In Minnesota, data suggests that children overall enjoy stable well-being, with 15 percent of children living in poverty. But then look closely at the state’s rapidly growing number of children of color, who make up one-third of Minnesota’s population under age 18, says Stephanie Hogenson, who directs research and policy for Children’s Defense Fund-Minnesota.
Compared to their white peers, children of color are less likely to access health care or live in households with stable incomes, she explained.
“We know those children face a steeper ladder to success,” Hogenson said.
Looking south, 29 percent of Mississippi’s children live below the poverty line. While all health indicators rose for Mississippi’s children, such as fewer low birthweight babies and more children with insurance, half of the state’s 3- and 4-year-olds received no education. And the odds of enjoying a good quality of life are stacked against non-white children, the data suggests.
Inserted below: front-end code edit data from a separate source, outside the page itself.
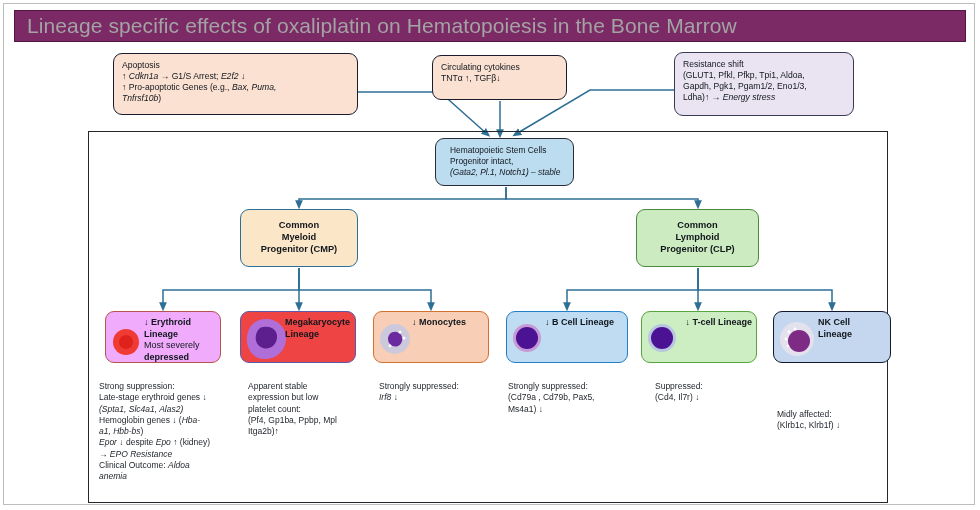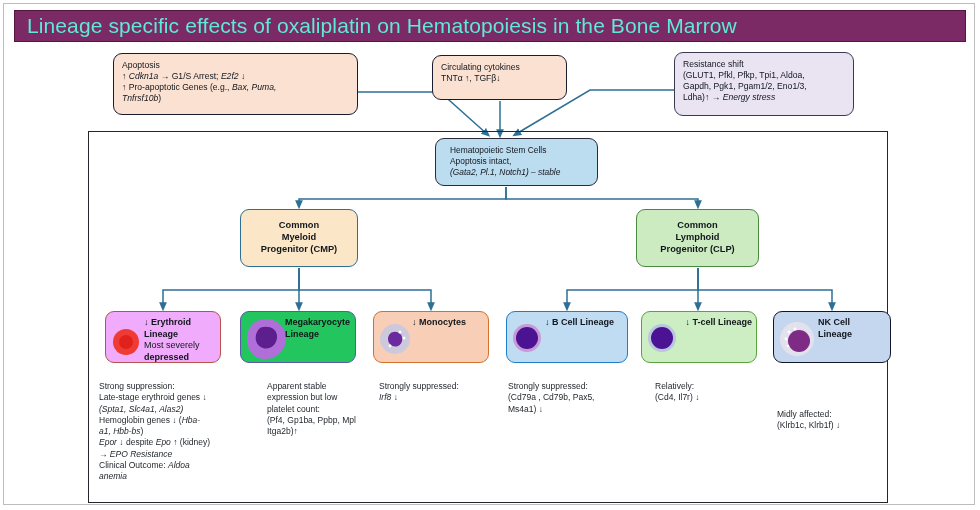--- a/index.html
+++ b/index.html
@@ -15,7 +15,7 @@
   .title-bar{position:absolute;left:14px;top:10px;width:952px;height:32px;
        background:#7b2a66;border:1px solid #55163f;box-sizing:border-box;
        display:flex;align-items:center;padding-left:12px;}
-  .title-bar .t{color:#5eead4;font-size:21px;font-weight:400;letter-spacing:.1px;
+  .title-bar .t{color:#a3a3a3;font-size:21px;font-weight:400;letter-spacing:.1px;
        white-space:nowrap;font-family:"Liberation Sans",sans-serif;}
 
   

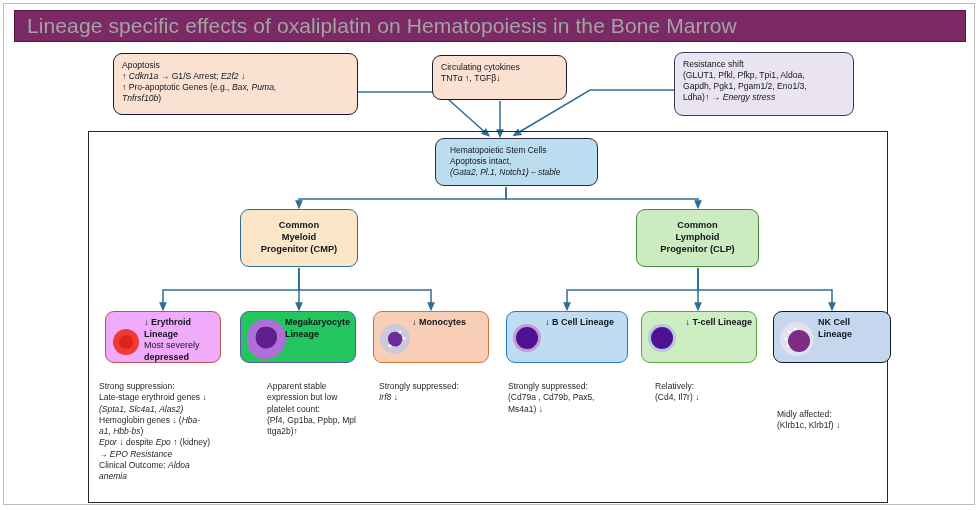--- a/index.html
+++ b/index.html
@@ -38,7 +38,7 @@
        border:1.3px solid #23262b;box-sizing:border-box;background:transparent;}
 
   
-  #box-hsc{left:435px;top:138px;width:163px;height:48px;font-size:8.4px;
+  #box-hsc{left:435px;top:138px;width:139px;height:48px;font-size:8.4px;
        background:#bcdcf0;border:1.8px solid #2a2a3a;padding-left:14px;}
 
   

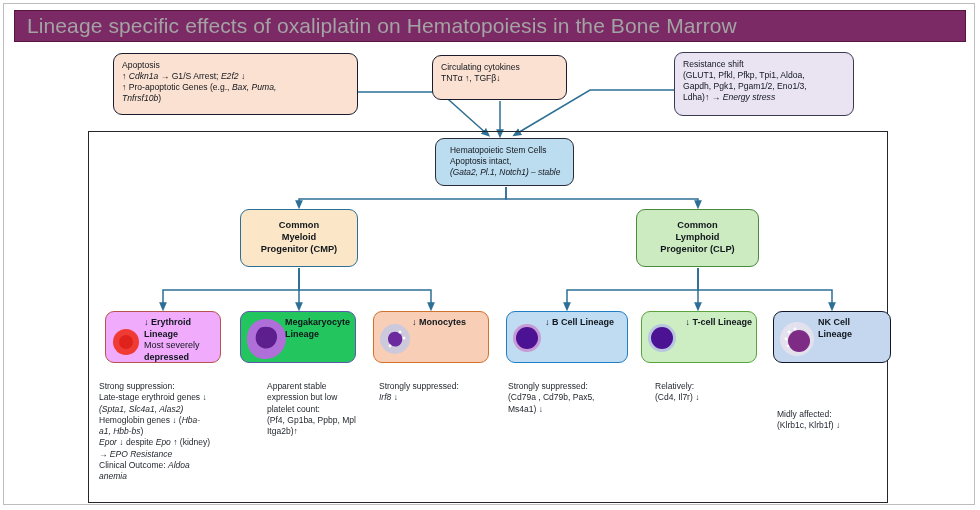--- a/index.html
+++ b/index.html
@@ -135,7 +135,7 @@
 
   <div class="node" id="box-hsc">
     <span class="hd">Hematopoietic Stem Cells</span>
-    <span class="ln">Apoptosis intact,</span>
+    <span class="ln">Progenitor intact,</span>
     <span class="ln it">(Gata2, Pl.1, Notch1) – stable</span>
   </div>
 

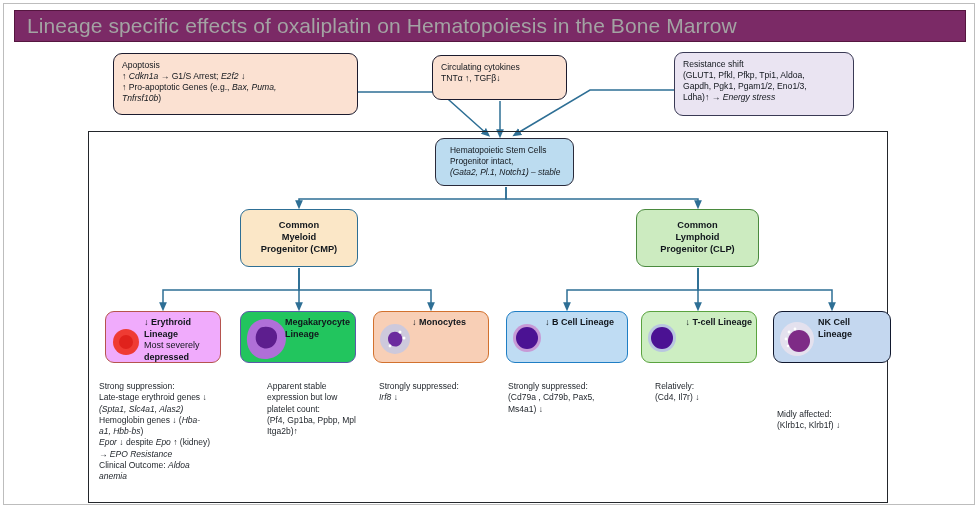--- a/index.html
+++ b/index.html
@@ -54,7 +54,7 @@
   
   .lin{height:52px;font-size:9px;font-weight:bold;}
   #box-ery{left:105px;top:311px;width:116px;background:#f0abfc;border:1.8px solid #b5544e;}
-  #box-mega{left:240px;top:311px;width:116px;background:#22c55e;border:1.8px solid #5a5aa8;}
+  #box-mega{left:240px;top:311px;width:116px;background:#ef4444;border:1.8px solid #5a5aa8;}
   #box-mono{left:373px;top:311px;width:116px;background:#f8cfb6;border:1.8px solid #d2712e;}
   #box-bcell{left:506px;top:311px;width:122px;background:#bfdcf3;border:1.8px solid #1f7ec4;}
   #box-tcell{left:641px;top:311px;width:116px;background:#cdeec2;border:1.8px solid #5aa33f;text-align:right;}

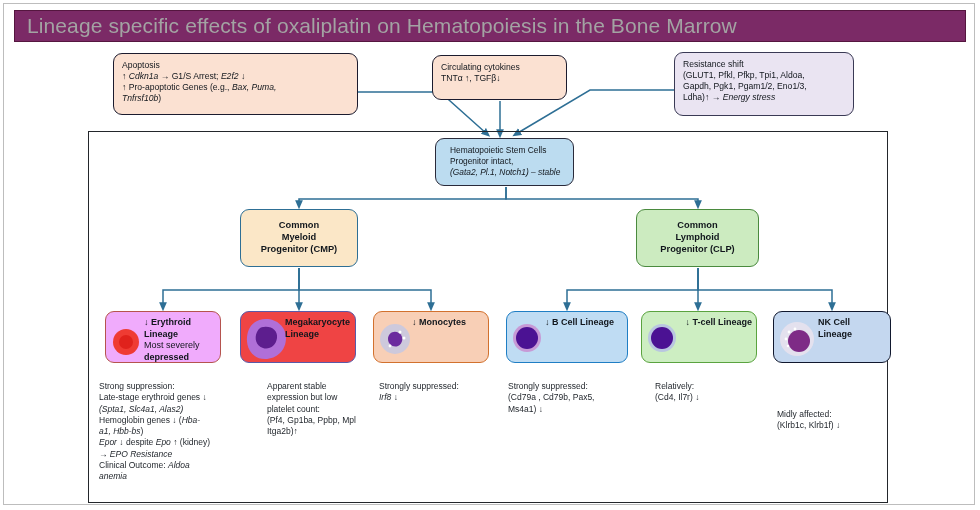--- a/index.html
+++ b/index.html
@@ -67,7 +67,7 @@
   
   .desc{position:absolute;font-size:8.5px;line-height:1.33;color:#1d2228;}
   #d-ery{left:99px;top:381px;width:150px;}
-  #d-mega{left:248px;top:381px;width:128px;margin-left:19px;}
+  #d-mega{left:248px;top:381px;width:128px;}
   #d-mono{left:379px;top:381px;width:122px;}
   #d-bcell{left:508px;top:381px;width:130px;}
   #d-tcell{left:655px;top:381px;width:120px;}

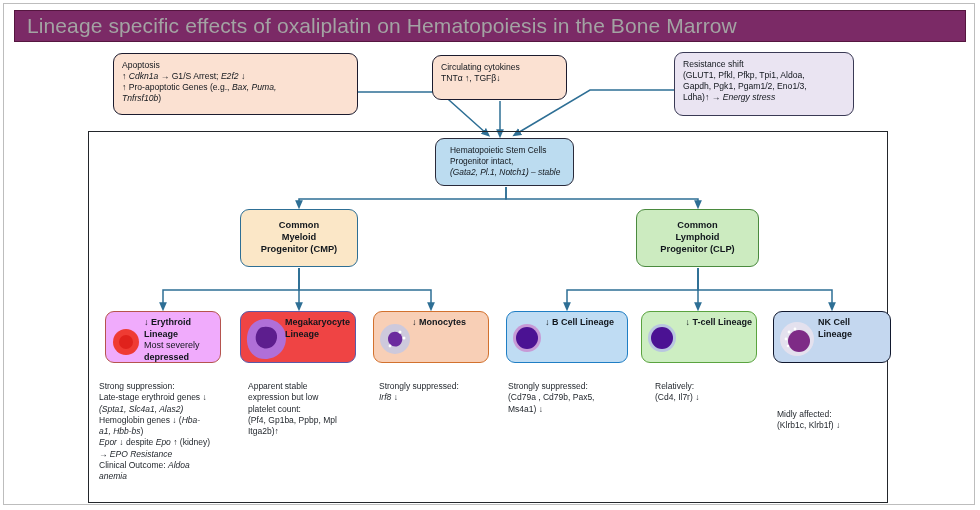--- a/index.html
+++ b/index.html
@@ -254,7 +254,7 @@
   </div>
 
   <div class="desc" id="d-tcell">
-    <div>Relatively:</div>
+    <div>Suppressed:</div>
     <div>(Cd4, Il7r) ↓</div>
   </div>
“It’s in many ways the same story” as the year before, explained Linda Southward, who directs Mississippi KidsCount through the Social Science Research Center at Mississippi State University. She said that the younger a child is in Mississippi, the more likely they are to live in poverty. One-third of Mississippi’s children age 0-5 live in poverty. Among African-American children in that age group, the figure jumps to more than half. Greater funding for early childhood education, for example, could boost education outcomes, attract employers to the state and raise families out of poverty, Southward suggested.
“The likelihood of that ever changing is extremely low unless we invest early on in our children,” Southward said.
In November, Mississippi voters rejected a proposed amendment to their constitution designed to ensure fully funded public schools statewide.